WHAT TO WORK ON:
Report back every line from the entries below in which the word "color" occurs.

-------- DATASET RECORDS --------

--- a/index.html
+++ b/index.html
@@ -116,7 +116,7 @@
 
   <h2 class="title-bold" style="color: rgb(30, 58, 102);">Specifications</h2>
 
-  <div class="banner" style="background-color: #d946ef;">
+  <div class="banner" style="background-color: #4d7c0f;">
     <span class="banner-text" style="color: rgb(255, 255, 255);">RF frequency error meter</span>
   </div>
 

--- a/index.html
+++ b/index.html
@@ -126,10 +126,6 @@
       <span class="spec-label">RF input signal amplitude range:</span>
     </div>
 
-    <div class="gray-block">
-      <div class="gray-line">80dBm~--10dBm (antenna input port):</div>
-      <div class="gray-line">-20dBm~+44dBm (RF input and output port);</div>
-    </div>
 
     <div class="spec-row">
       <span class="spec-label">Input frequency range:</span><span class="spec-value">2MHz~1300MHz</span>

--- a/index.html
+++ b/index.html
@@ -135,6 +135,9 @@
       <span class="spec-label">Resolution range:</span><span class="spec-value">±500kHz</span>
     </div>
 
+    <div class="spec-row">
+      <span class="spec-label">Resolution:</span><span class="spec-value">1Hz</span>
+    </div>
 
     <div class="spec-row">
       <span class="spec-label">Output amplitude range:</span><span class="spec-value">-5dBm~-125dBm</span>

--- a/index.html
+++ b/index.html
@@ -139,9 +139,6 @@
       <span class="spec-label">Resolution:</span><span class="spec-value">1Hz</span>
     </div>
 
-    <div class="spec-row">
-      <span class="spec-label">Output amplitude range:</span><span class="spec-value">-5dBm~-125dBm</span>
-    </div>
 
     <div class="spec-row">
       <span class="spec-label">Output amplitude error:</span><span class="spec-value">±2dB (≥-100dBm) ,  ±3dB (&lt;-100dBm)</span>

--------
-------- DATASET RECORDS --------

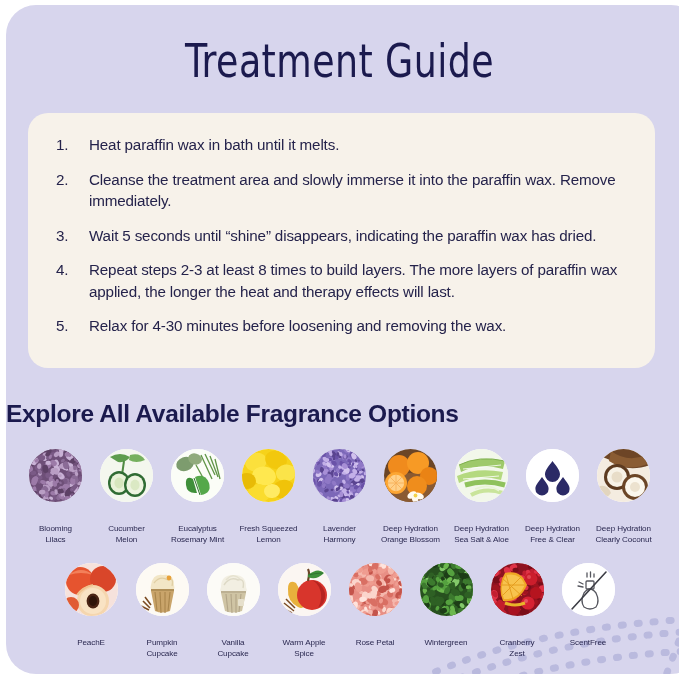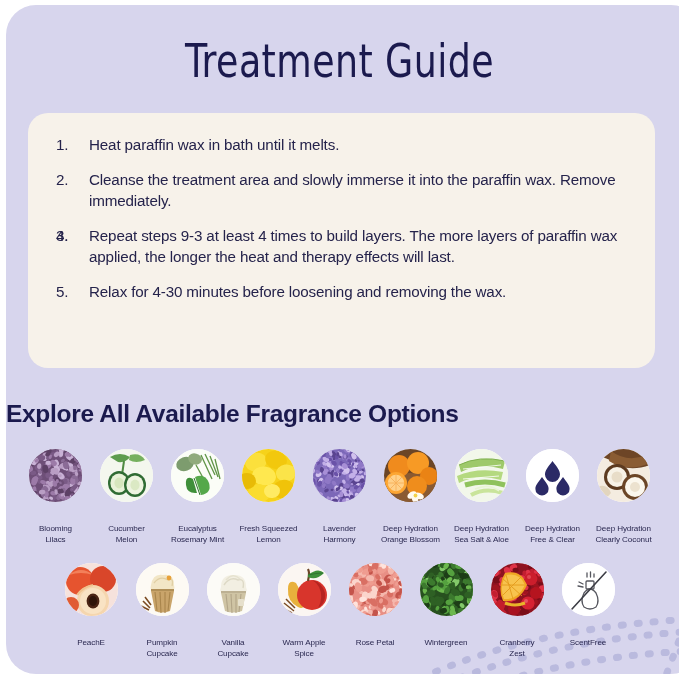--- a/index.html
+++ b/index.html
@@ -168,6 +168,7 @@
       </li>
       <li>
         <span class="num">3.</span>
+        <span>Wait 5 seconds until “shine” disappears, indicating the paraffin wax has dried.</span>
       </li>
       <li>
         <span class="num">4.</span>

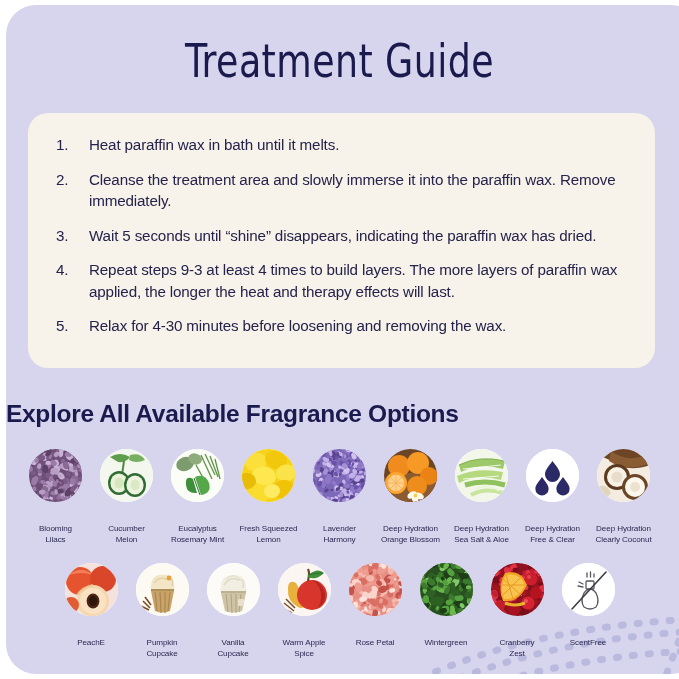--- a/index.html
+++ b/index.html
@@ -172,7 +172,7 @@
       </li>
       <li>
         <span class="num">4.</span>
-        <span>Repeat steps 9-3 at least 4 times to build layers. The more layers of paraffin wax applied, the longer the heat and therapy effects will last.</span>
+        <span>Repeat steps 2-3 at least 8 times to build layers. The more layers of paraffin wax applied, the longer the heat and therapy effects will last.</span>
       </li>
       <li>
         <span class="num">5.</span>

--------

SOLUTION TO THIS EXERCISE:
   <h2 class="title-bold" style="color: rgb(30, 58, 102);">Specifications</h2>
-  <div class="banner" style="background-color: #d946ef;">
+  <div class="banner" style="background-color: #4d7c0f;">
     <span class="banner-text" style="color: rgb(255, 255, 255);">RF frequency error meter</span>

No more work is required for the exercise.